## WHAT YOU NEED TO DO
Search the listing for the word "Fused" and copy every line where it turns up.

## THE RECORDS

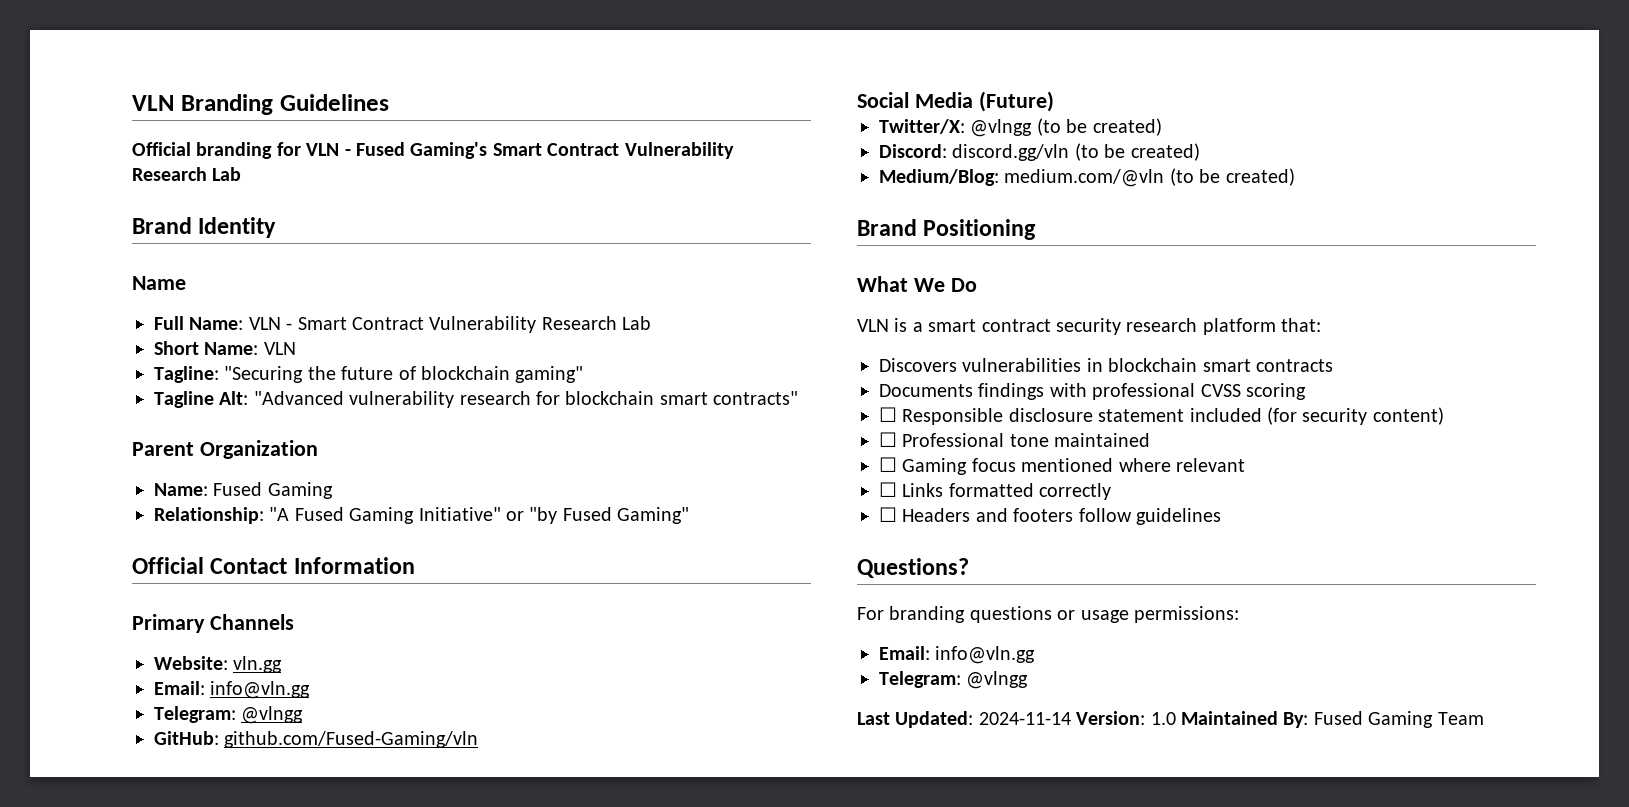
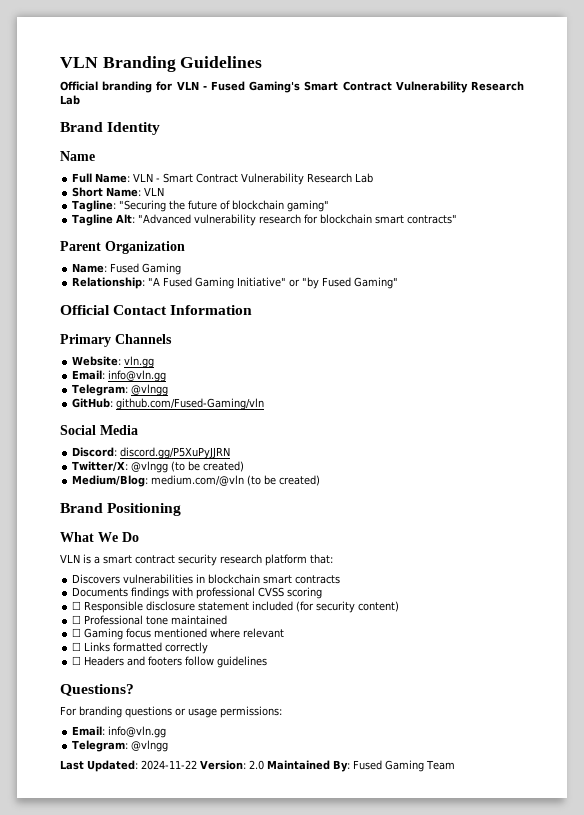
- Social Media (Future)
+ Social Media
+ Discord: discord.gg/P5XuPyJJRN
- Discord: discord.gg/vln (to be created)
- Last Updated: 2024-11-14 Version: 1.0 Maintained By: Fused Gaming Team
+ Last Updated: 2024-11-22 Version: 2.0 Maintained By: Fused Gaming Team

## REPLY TO THE EXERCISE
- Last Updated: 2024-11-14 Version: 1.0 Maintained By: Fused Gaming Team
+ Last Updated: 2024-11-22 Version: 2.0 Maintained By: Fused Gaming Team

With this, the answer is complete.